In recent years the advances in molecular imaging, especially high spatial and temporal resolution of the scanners and the development of radiopharmaceuticals to visualize metabolic processes or immune cells have been significant, opening promising possibilities in multiple fields. It was demonstrated that in autoimmune diseases as Crohns disease the use of fibrosis markers, as 68Ga-FAPI tracer in PET/MRI could adequately reflect the amount of fibrosis found in histologic work up of tissue specimens in the gut. Also first data in small studies including patients with chronic kidney disease showed promising results indicating that tracer uptake could reflect the degree of fibrosis.
This study aims to investigate the utility of PET/CT imaging with a [68Ga]-DOTA.SA.FAPi tracer to reflect the degree of fibrosis found in the histological work up. We hypothesize that PET/CT findings reflect histological found fibrotic changes in kidney biopsies, potentially offering a superior alternative due to its non-invasive nature and the possibility to capture the entire organ.
Background More than 10% of the general population worldwide is affected by chronic kidney disease (CKD) and approximately four million people are living on renal replacement therapy. Main causes for CKD are life style factors as hypertension and diabetes. Modern therapies improve outcome and reduce disease progression and can sustain organ function by reducing fibrosis as disease progression is mostly characterized by progressive tissue remodeling, especially including fibrosis leading to GFR reduction. To quantify the degree of fibrosis an invasive procedure as the kidney biopsy is necessary.The procedure and preparation for native kidney and graft biopsies requires detailed planning as bleeding risk and consecutive consequences of bleeding potentially leading to nephrectomy have to be minimized. Nevertheless, significant complications as erythrocyte transfusions are observed in up to 1,6 % and in 0,3% invasive interventions are needed to stop bleeding following kidney biopsies. These complications occur despite optimal preparation and in significant cases a biopsy is not feasible due to vital platelet inhibition and anticoagulation or these have to be paused for several days prior to biopsy reflecting a significant time loss.
Additionally in patients with a long known CKD and comorbidities (exg. hypertension, hyperglycemia) where a rapid decrease in kidney function also with concomitant significant proteinuria can reflect the natural slope of kidney function decline and histologic biopsy work up eventually often reveals chronic lesions and extended fibrosis as cause for progressive decline in kidney function.

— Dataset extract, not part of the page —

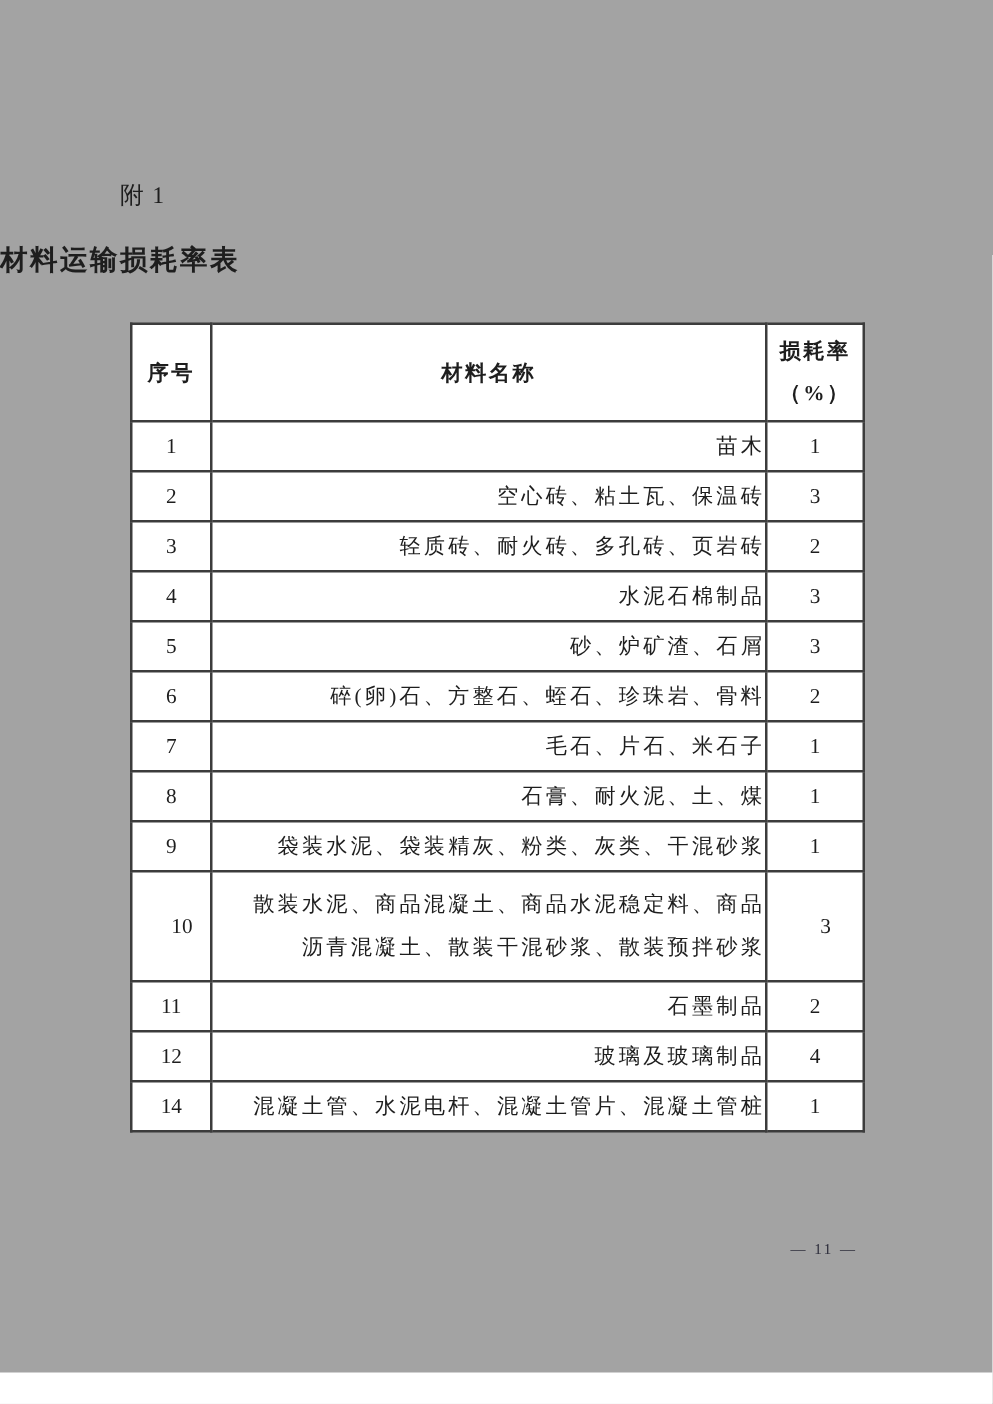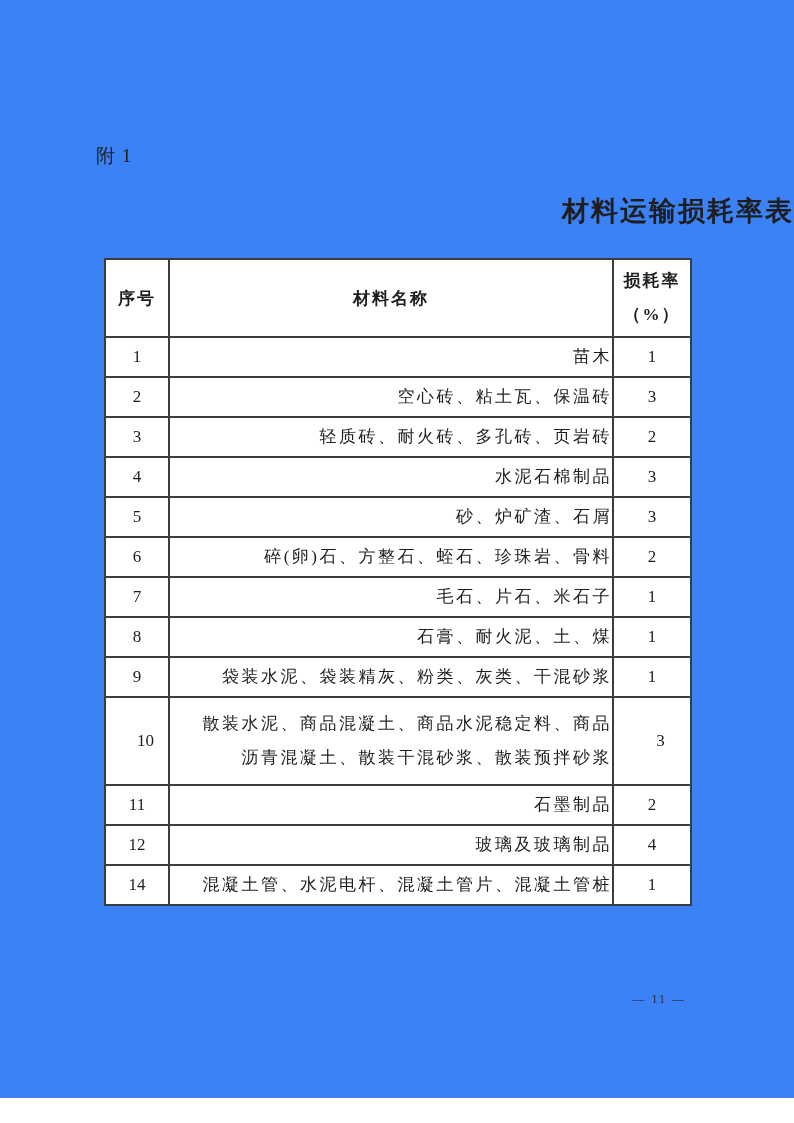"附 1" .doc-page { background: #3b82f6 -> #a3a3a3 }
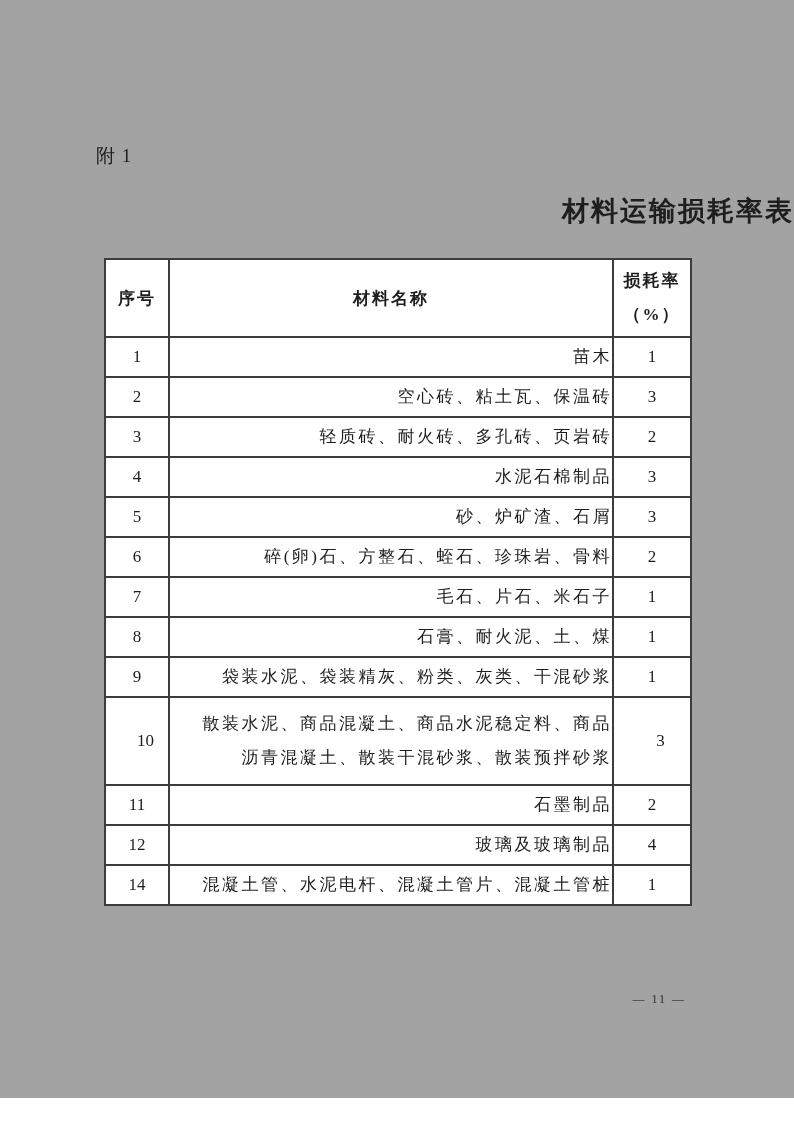"材料运输损耗率表" .doc-title { font-size: 27px -> 22px; text-align: right -> left }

In these cases and due to the mentioned difficulties and significant periprocedural risk, a non-invasive tool to bona fide visualize ongoing processes or existing damage in the kidney is preferable and due to advances in imaging techniques a promising approach.
PET Imaging In recent years the advances in molecular imaging, especially high spatial and temporal resolution of the scanners and the development of radiopharmaceuticals to visualize metabolic processes or immune cells have been significant, opening promising possibilities in multiple fields.
Nowadays widely used FDG PET/CT has proven its use in clinical practice in detecting areas of high metabolism as inflammation or cancer. By the use of alternative radiopharmaceuticals, further processes like blood flow, cell proliferation or receptor distribution in organs can be quantified at the molecular level. Fibrosis evaluation using 68Ga-FAPI tracer demonstrated that in autoimmune diseases as Crohns disease the use of fibrosis markers in PET/MRI could adequately reflect the amount of fibrosis found in histologic work up of tissue specimens in the gut and small studies have already shown promising results in fibrosis evaluation in native kidneys.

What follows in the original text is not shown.